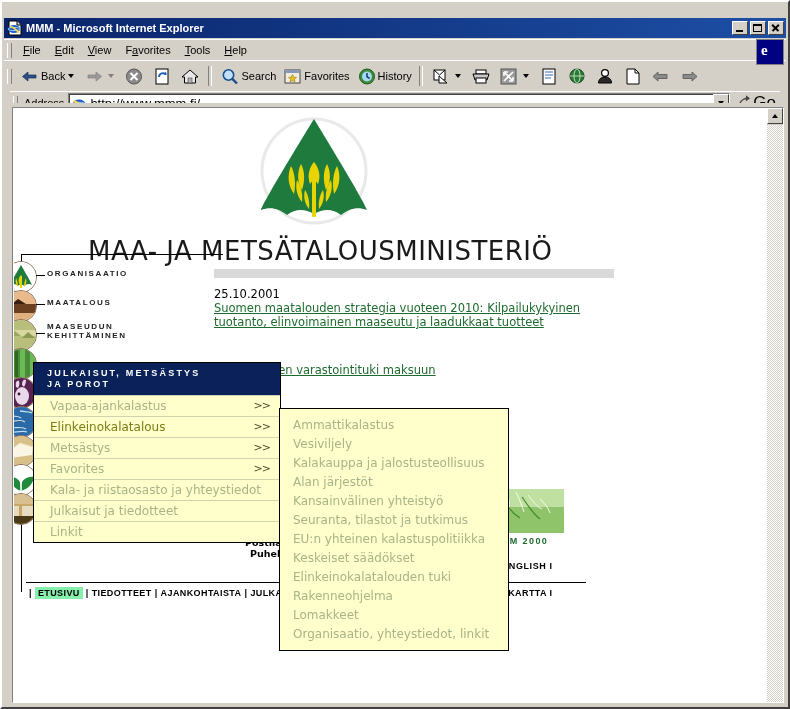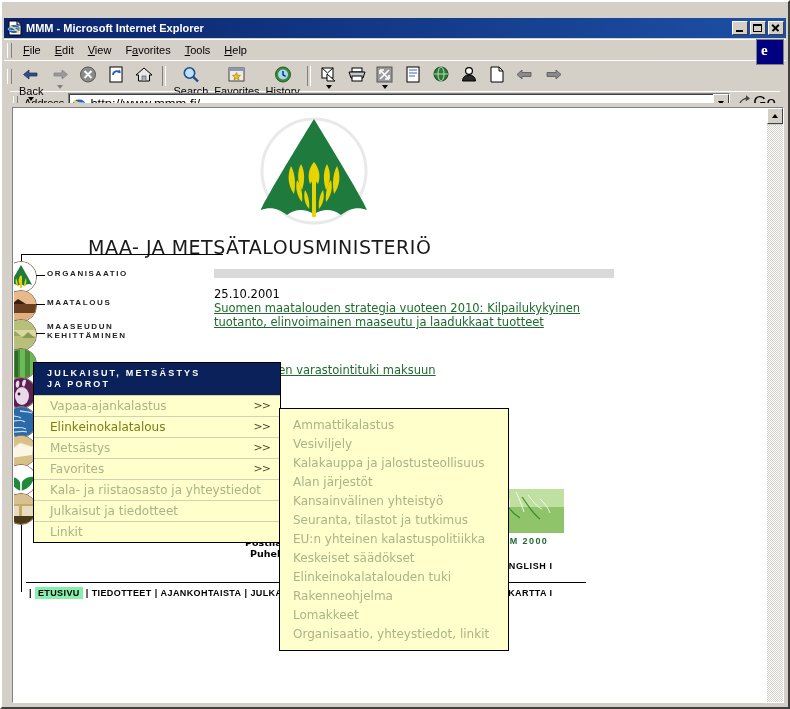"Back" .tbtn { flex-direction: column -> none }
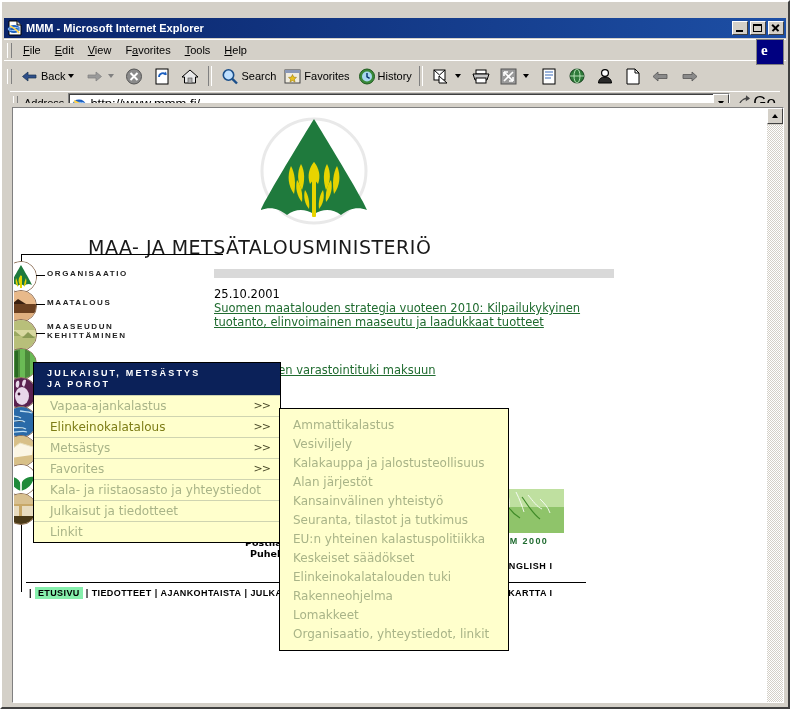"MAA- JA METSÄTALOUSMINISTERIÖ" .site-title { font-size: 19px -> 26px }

...

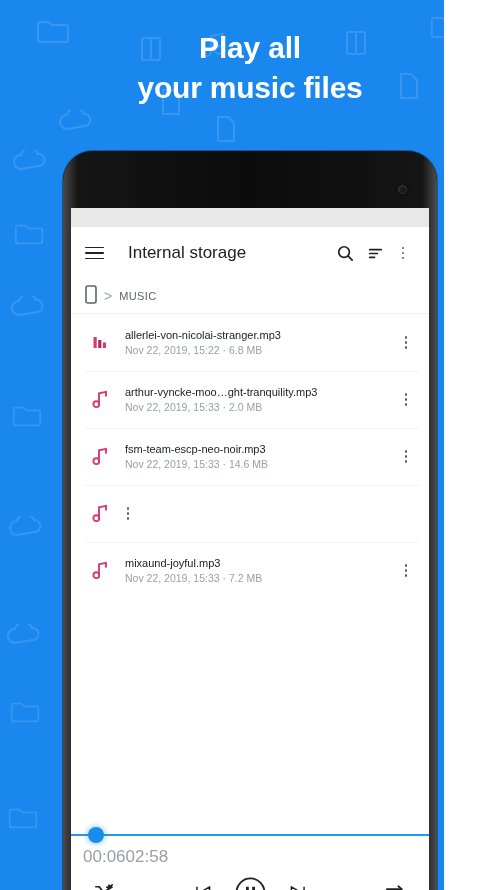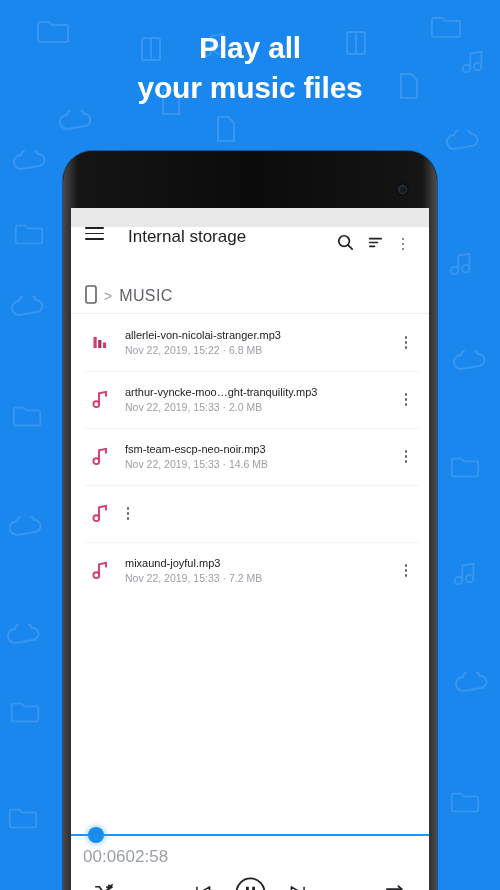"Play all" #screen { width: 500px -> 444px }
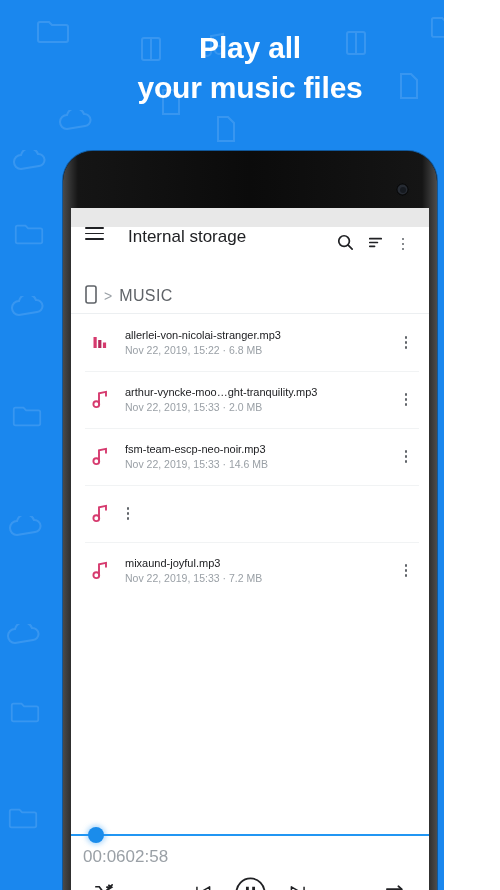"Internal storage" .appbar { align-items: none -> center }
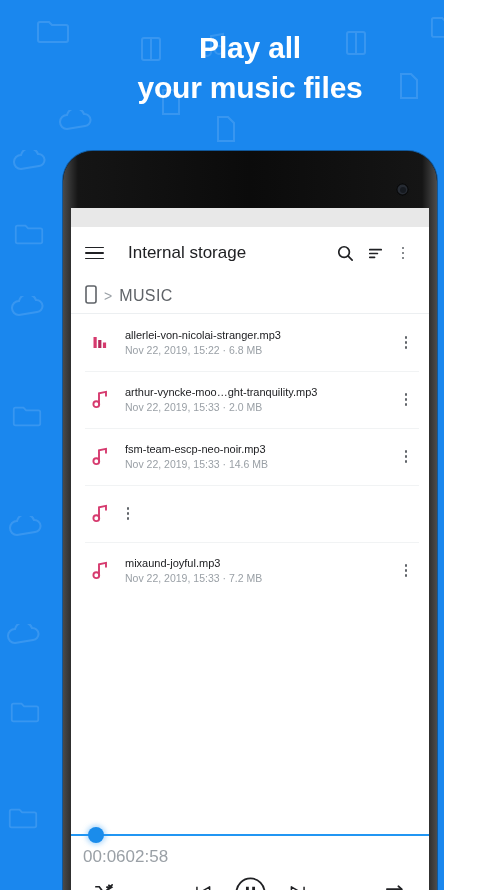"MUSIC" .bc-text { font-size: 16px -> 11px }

§ Activity: Write out exactly the run of lines above that starts at the line containing "flex-direction: column ->" and ends at the line containing "font-size: 19px ->". Include both, and leave the pictures out.

§ Response to the task:
"Back" .tbtn { flex-direction: column -> none }
"MAA- JA METSÄTALOUSMINISTERIÖ" .site-title { font-size: 19px -> 26px }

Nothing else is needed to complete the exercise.